Are Video Games Bad For Your Child?

The current political environment is rather tumultuous. There’s plenty of he said she saids and a variety of other arguments that have proven more and more problematic as time goes by. One of those many controversies includes whether or not video games contribute to the aggressiveness in children. Many people are pointing to the quote from Jay Hull, the Dartmouth University professor who proclaimed in the press release for his newest findings on the matter that: “If your kids are playing these games, these games are having a warping effect on right and wrong or they have a warped sense of right and wrong and that’s why they are attracted to these games.” However, the quote and most of the contents of the study are often taken out of the proper perspective to support this narrative of “games are bad for kids.” In fact, Psychology Today claimed that most of the discussions surrounding the piece have been in regard to the press release for the study, rather than the study itself. They mention specifically that “It turns out that this is just another example of how social science is often oversold to a public without the statistical knowledge to evaluate problematic claims.” So, are video games really bad for your children? How will they affect their future emotional stability, their success and what sort of effect does it have on the work you’ve been doing to help them earn their classical education from a high ranking private school? The proper question is actually probably does it have any sort of effect at all? In short, no.

The Actual Research

Learning to read research papers is something that people spend quite a bit of time on, as in they can get a good portion of a college degree merely learning how to properly read research papers and draw conclusions from data. Thus, hoping to be able to grasp these larger concepts as a layman might prove difficult.  We’re here to help you slog through the strange terms and redefine some previous misconceptions you might have when glancing over a study similar to the one Dartmouth produced. In the Dartmouth study, in particular, conducted something called a “meta-analysis of studies of youth to see to what degree violent video games contributed to physical aggression.” First, that means, they were basing most of their data off of other people’s data which is not the best way to conduct the scientific method, as you know if you’re familiar with it. Additionally, they certainly make you believe that they’re measuring these youths over physical aggression, like serious acts of violence like homicides, fights and aggravated assaults. However, they only used teen’s self-analysis and confession of feelings rather than actual evidence of aggression. They specifically mention asking how they would respond to “If I have to resort to violence to protect my rights, I will” as a statement that indicated elevated aggression.
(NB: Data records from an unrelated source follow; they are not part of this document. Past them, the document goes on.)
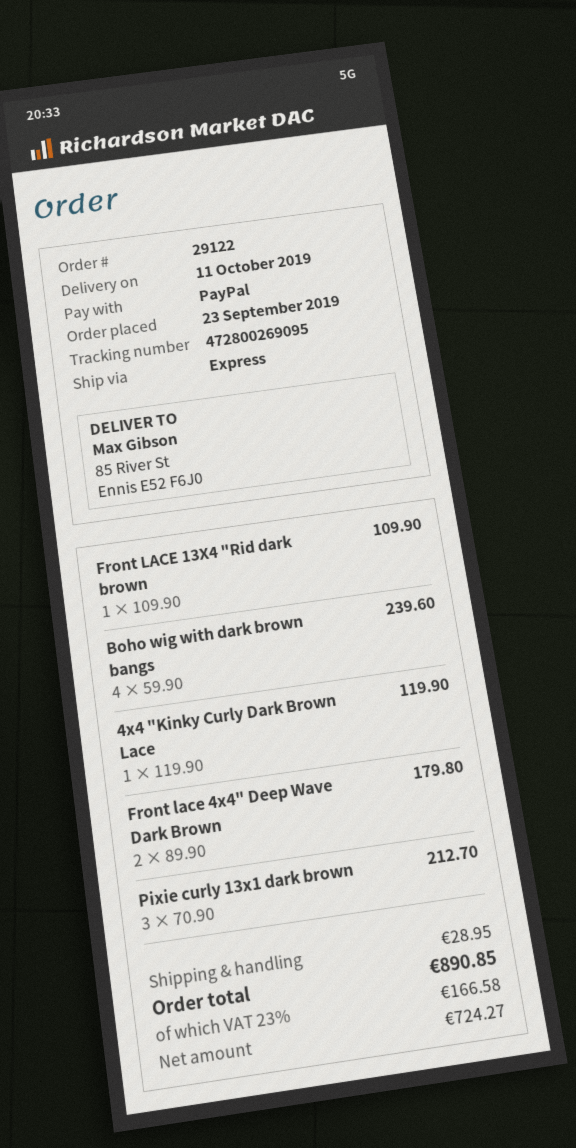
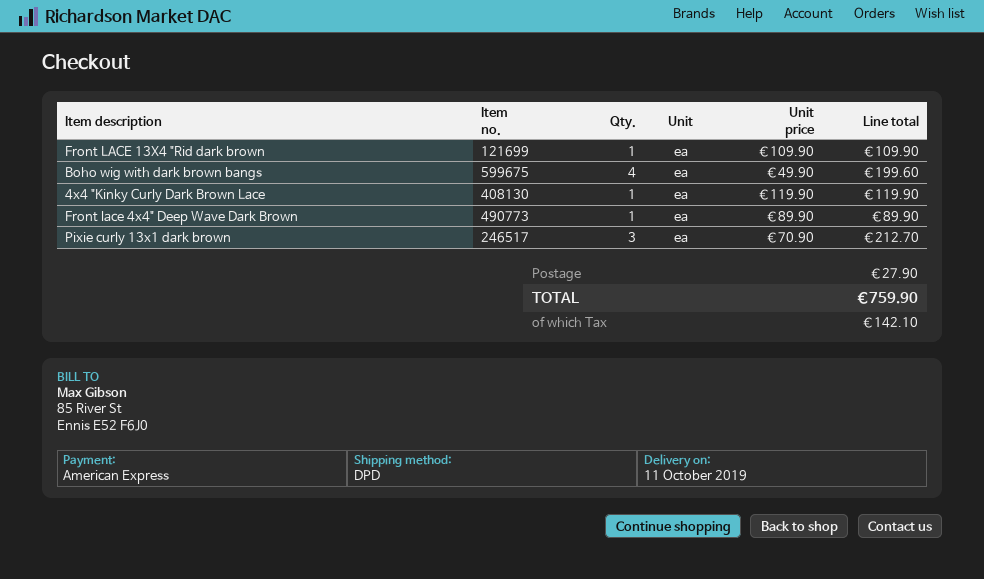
payment method: PayPal -> American Express
shipping method: express -> DPD
Boho wig with dark brown bangs: 4 x 59.90 = 239.60 -> 4 x 49.90 = 199.60
Front lace 4x4" Deep Wave Dark Brown: 2 x 89.90 = 179.80 -> 1 x 89.90 = 89.90
shipping: 28.95 -> 27.90
tax: 166.58 -> 142.10
total: 890.85 -> 759.90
If you were asked that question, would you say that you weren’t willing to protect your rights with violence? Probably not. Does that mean you’re an aggressive individual? Also, probably not.

The Actual Study

For that big claim Dartmouth’s leading professor made, it’s rather shocking in comparison to the data he managed to collect. The study itself even mentions that only 1% of youths self-reported in an increase in feelings of aggression, let alone physical representations of actual aggression. This is actually an example of a quite common phenomenon among social science research. For example, if you ask people if they play “violent video games” and then you proceed to ask them how angrily they’ve broken things, those points of data tend to drift toward each other, but that doesn’t mean that’s an accurate way of pulling this sort of data. It’s like asking someone you’ve never seen if they’re white, if they’ve been around people of another race and then asking them how they feel about that race and assuming that that’s an accurate metric of how is racist and how isn’t. The first set of questions creates a bias toward the response of the second question. Psychologists and other scientists alike have expressed that most of these studies, including this one, does not include any more useful information than a Buzzfeed article which is why they have similar headlines.